## [WORK TASK]
Beginning with the line that contains "- Status: Phase 4 Complete (2h remaining)", copy each remaining line of the data below exactly.

(DATASET ENTRIES begins)

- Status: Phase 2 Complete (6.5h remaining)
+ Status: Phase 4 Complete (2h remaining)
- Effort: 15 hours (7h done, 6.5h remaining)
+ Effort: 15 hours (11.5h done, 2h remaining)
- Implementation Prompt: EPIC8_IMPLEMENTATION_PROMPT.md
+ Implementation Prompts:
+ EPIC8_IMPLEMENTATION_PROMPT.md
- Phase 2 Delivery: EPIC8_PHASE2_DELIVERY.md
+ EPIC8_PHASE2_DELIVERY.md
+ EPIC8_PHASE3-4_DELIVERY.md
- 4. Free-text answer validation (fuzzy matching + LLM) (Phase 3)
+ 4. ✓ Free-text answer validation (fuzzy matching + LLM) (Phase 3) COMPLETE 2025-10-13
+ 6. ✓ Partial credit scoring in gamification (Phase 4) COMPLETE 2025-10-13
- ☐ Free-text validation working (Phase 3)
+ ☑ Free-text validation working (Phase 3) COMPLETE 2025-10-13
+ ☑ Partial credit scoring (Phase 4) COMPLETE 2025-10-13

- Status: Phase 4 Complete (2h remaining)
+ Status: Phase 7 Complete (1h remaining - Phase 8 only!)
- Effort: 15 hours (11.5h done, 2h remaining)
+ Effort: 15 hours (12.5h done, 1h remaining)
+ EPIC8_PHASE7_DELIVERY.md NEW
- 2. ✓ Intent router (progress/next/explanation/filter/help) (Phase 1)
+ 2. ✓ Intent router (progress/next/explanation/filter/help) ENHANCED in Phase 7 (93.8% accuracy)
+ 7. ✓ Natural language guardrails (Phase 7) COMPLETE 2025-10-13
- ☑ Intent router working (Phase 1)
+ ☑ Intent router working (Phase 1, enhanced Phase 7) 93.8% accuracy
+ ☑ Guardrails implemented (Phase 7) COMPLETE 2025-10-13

(DATASET ENTRIES ends)

## [TASK RESULT]
- Status: Phase 4 Complete (2h remaining)
+ Status: Phase 7 Complete (1h remaining - Phase 8 only!)
- Effort: 15 hours (11.5h done, 2h remaining)
+ Effort: 15 hours (12.5h done, 1h remaining)
+ EPIC8_PHASE7_DELIVERY.md NEW
- 2. ✓ Intent router (progress/next/explanation/filter/help) (Phase 1)
+ 2. ✓ Intent router (progress/next/explanation/filter/help) ENHANCED in Phase 7 (93.8% accuracy)
+ 7. ✓ Natural language guardrails (Phase 7) COMPLETE 2025-10-13
- ☑ Intent router working (Phase 1)
+ ☑ Intent router working (Phase 1, enhanced Phase 7) 93.8% accuracy
+ ☑ Guardrails implemented (Phase 7) COMPLETE 2025-10-13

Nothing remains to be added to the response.